Sleepiness, drowsiness, myopia: and the hand, too, that, in this semidarkness, moves, errs, closing, opening, showing openly, easily, how it has grasped nothing. The greatness, the subspecies, related to sleepiness and the hand, is, you will have already guessed, darkness. The great black magnetic mass that drags our gestures downward, one by one. In that blackness, the world, I accomplish my designated task, clumsily, according to the rules. My muse, if I may call her that, is, if you like, a manual. The subtle mechanics of the ray, if, from time to time, it touches me, are useless among so much darkness.

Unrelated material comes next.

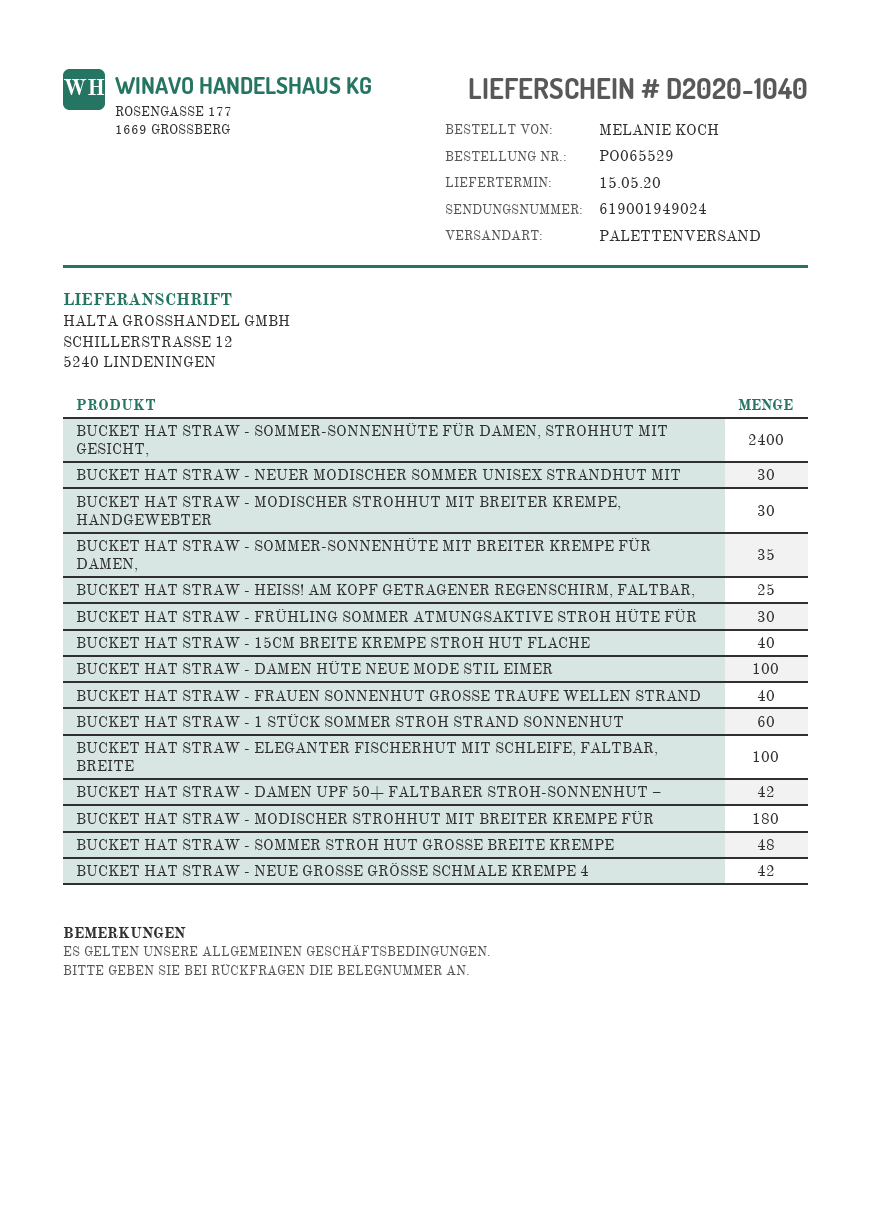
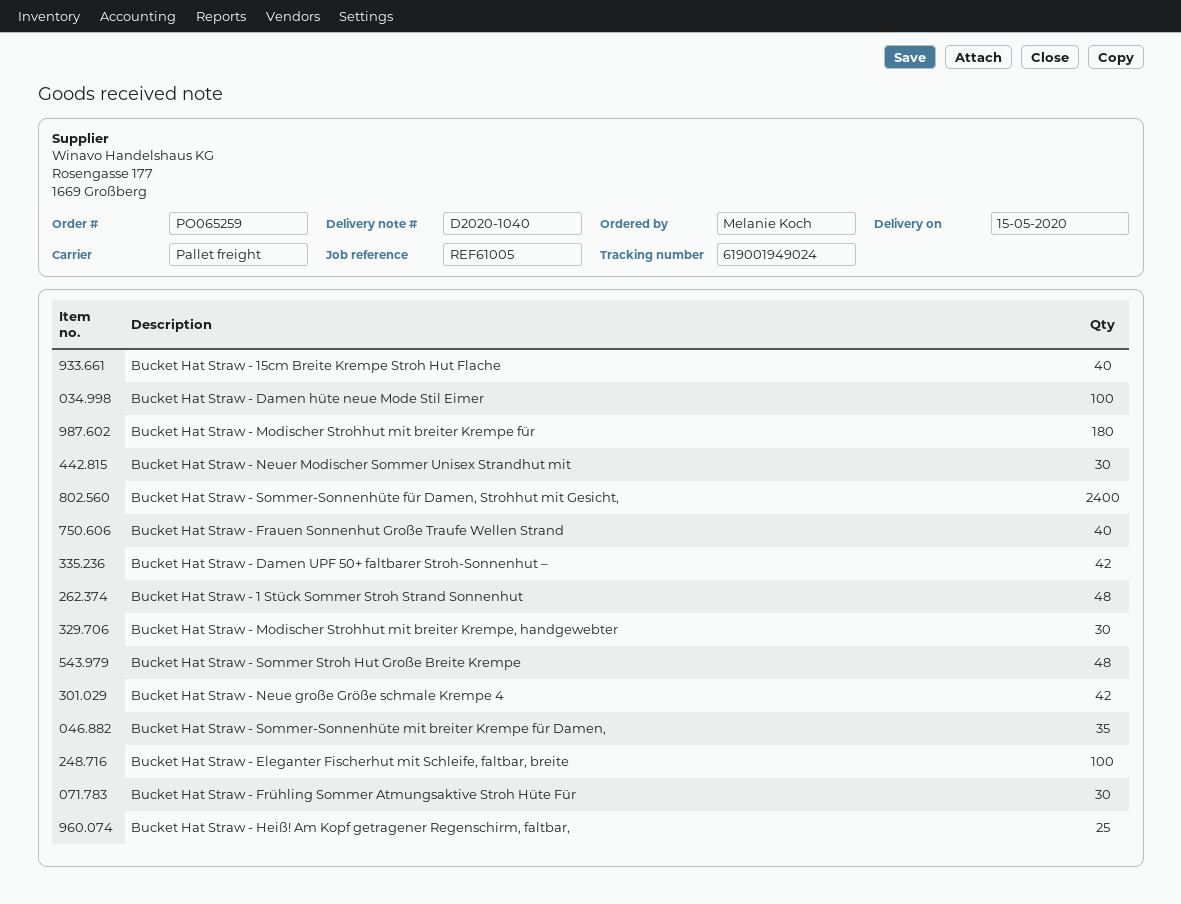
order number: PO065529 -> PO065259
BUCKET HAT STRAW - 1 STÜCK SOMMER STROH STRAND SONNENHUT: 60 -> 48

So I send you nothing. Nothing to submit to your clairvoyance. The monotonous, dull universe has nothing to do with the monotonous, dull fragments in me. And if I speak now, this once, unmediated, in the first person, it is in order to demonstrate clearly that through me no otherness shall be manifest, nothing that is not in the fleeting stains; fugitive, intermittent, whose borders are invaded by darkness, and which we call the world. From this purblind letter, I ask you to draw no conclusion. Because a conclusion is always behind and is, in relation to its parts, an “other.” Now then, for a blind man there can certainly be otherness, unity, everything. A blind man enjoys his right to imagination. A myopic man should be modest: a mobile stain occupies the entirety of his reduced field of vision and annihilates, without malignancy, everything else. The blind man, as far as he is from the world, can, with a vertiginous imagination, grasp it. The myopic man is too close to the remaining fragments to escape, in a leap, his plain.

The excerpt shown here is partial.